“C’est avec effroi et tristesse que la France a appris la nouvelle de l’attaque au couteau perpétrée à Villach”, écrit le Quai d’Orsay, ce dimanche dans un communiqué, adressant “ses plus sincères condoléances aux victimes et à leurs familles” après l’attaque au couteau perpétrée samedi soir dans le sud de l’Autriche. Un garçon de 14 ans est décédé tandis que cinq personnes, dont la plus âgée a 36 ans, ont été blessées. Trois d’entre elles ont été admises en soins intensifs dans un état stable. Parmi les blessés se trouvent deux adolescents âgés de 15 ans.

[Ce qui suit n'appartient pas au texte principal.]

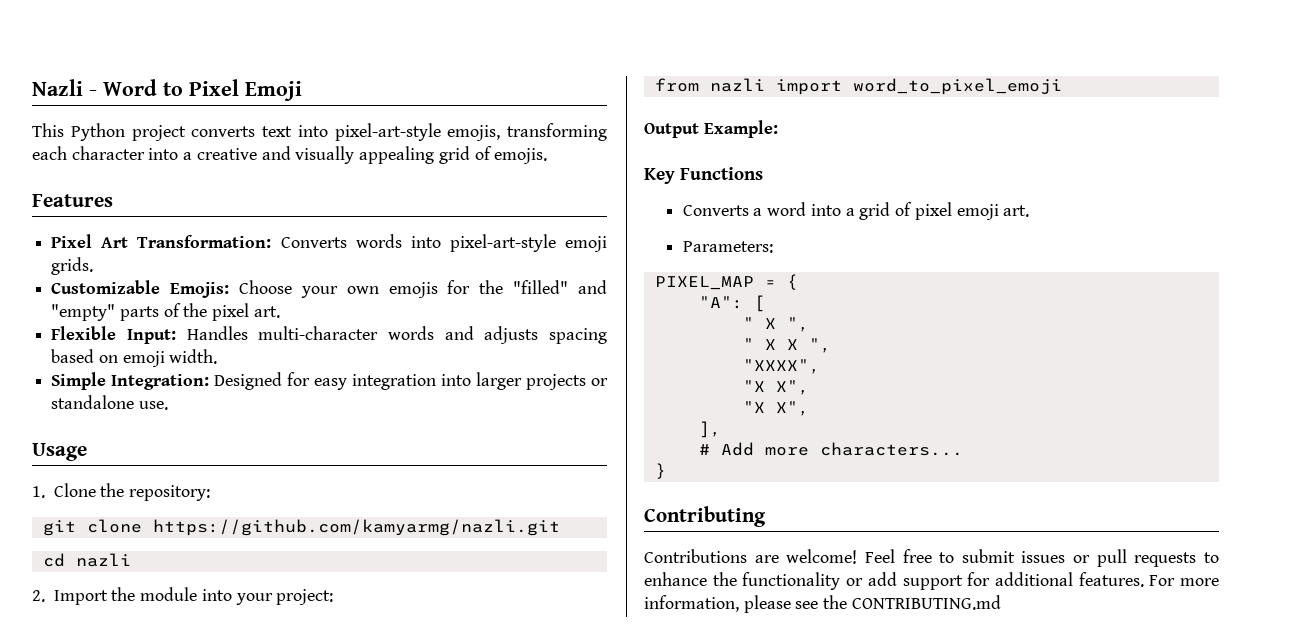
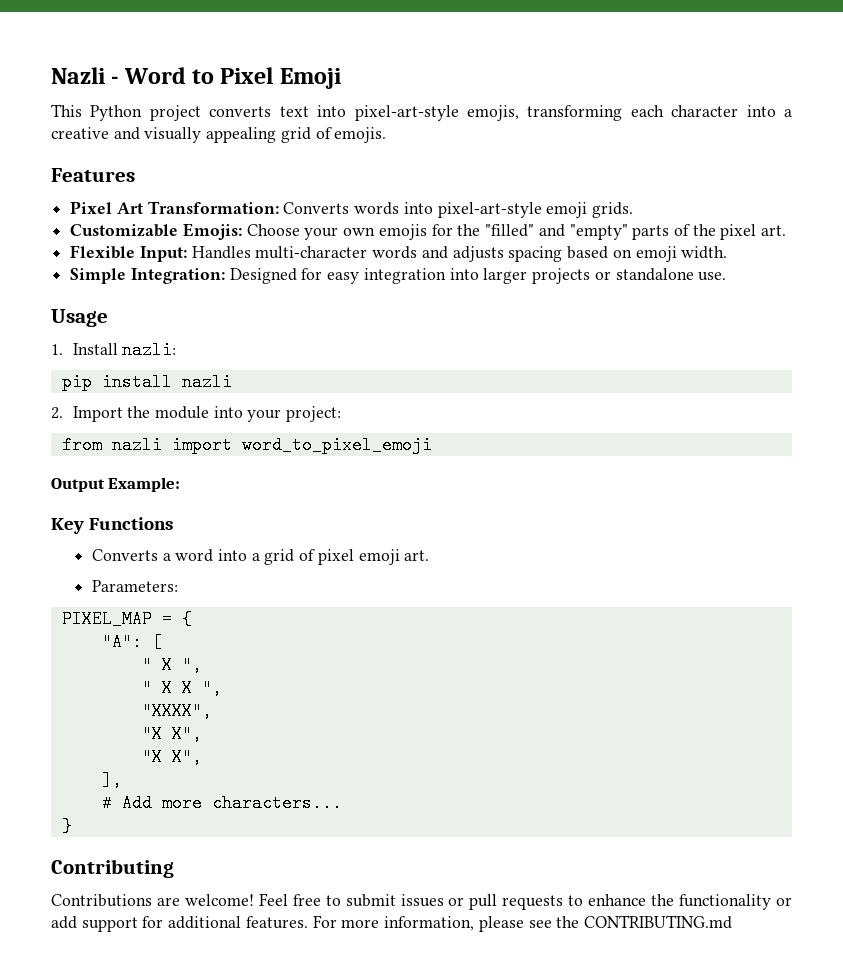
- 1. Clone the repository:
- git clone https://github.com/kamyarmg/nazli.git
- cd nazli
+ 1. Install nazli:
+ pip install nazli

Selon la police locale, l’homme a attaqué des passants “au hasard” avec un couteau. Cette attaque a une motivation “islamiste”, a affirmé le ministre de l’Intérieur autrichien. “C’est une attaque islamiste avec des liens avec l’EI”, a déclaré Gerhard Karner lors d’un point presse à Villach, la commune de Carinthie où l’attaque a eu lieu. Selon le ministre, le suspect, un demandeur d’asile syrien de 23 ans, bénéficiant d’un permis de séjour valide et sans casier judiciaire, s’était radicalisé en ligne “en peu de temps”. Lors d’une perquisition effectuée dans l’appartement du suspect, la police a trouvé “des preuves claires d’une pensée radicale islamiste”, comme des drapeaux de l’EI accrochés au mur, a déclaré Michaela Kohlweiss, cheffe de la police de Carinthie.
Le meurtrier présumé a été arrêté juste après l’attaque. Témoin de l’attaque, un livreur de repas, lui aussi d’origine syrienne, a lancé son deux roues contre l’attaquant, évitant d’autres victimes, selon la police. “J’ai vu une personne allongée au sol et un homme qui attaquait d’autres passants, je n’ai pas réfléchi à deux fois et je l’ai percuté”, a raconté Alaaeddin Alhalabi, 42 ans, le livreur qui a stoppé l’attaquant, cité par le tabloïd Krone. “Il voulait se diriger vers le centre-ville, il y avait des enfants dans la rue, je ne pouvais pas laisser cela se produire”, a-t-il ajouté, exprimant ses regrets de ne pas avoir pu sauver l’adolescent de 14 ans.
Peter Kaiser, le gouverneur de la province de Carinthie, l’a remercié, affirmant aux journalistes que ce drame montrait “à quel point le mal, le terrorisme et le bien, l’humanisme, coexistent étroitement au sein de la même nationalité, ici en Autriche”. Ce drame a vivement secoué l’Autriche, où l’extrême droite est arrivée pour la première fois en tête des élections législatives en septembre mais a échoué cette semaine à former un gouvernement avec les conservateurs sortants, en raison de désaccords sur la sécurité notamment.
Le gouvernement annonce des “contrôles aléatoires massifs”
Le président autrichien Alexander Van der Bellen a qualifié l’attaque d'”épouvantable”, tandis que le chancelier conservateur Alexander Schallenberg a déclaré que “la haine, l’intolérance et l’extrémisme n’ont pas leur place dans notre société ouverte et pluraliste”.
Le ministre de l’Intérieur autrichien Gerhard Karner a affirmé qu’il souhaitait organiser des “contrôles aléatoires massifs (…) ciblant des groupes particuliers, à savoir des demandeurs d’asile (…) d’origine syrienne ou afghane” pour tenter de prévenir de telles attaques, sans en préciser les modalités. “La police doit disposer de meilleurs moyens (…) pour assurer la sécurité des gens dans ce pays”, a-t-il ajouté.
Le dirigeant d’extrême droite Herbert Kickl, dont le Parti de la Liberté (FPÖ) a remporté les élections législatives en septembre pour la première fois de son histoire, s’est dit “consterné” par l’attaque, appelant à “une réduction rigoureuse du droit d’asile”. L’Autriche accueille une importante population de réfugiés syriens, au nombre d’environ 100.000. Après la chute de Bachar al-Assad en décembre, l’Autriche et plusieurs pays européens ont gelé les demandes d’asile en cours émanant de Syriens, pour réévaluer leur situation. De plus, l’Autriche a mis fin aux regroupements familiaux. Le ministère de l’Intérieur a déclaré qu’il préparait “un programme cohérent de rapatriement et d’expulsion vers la Syrie”.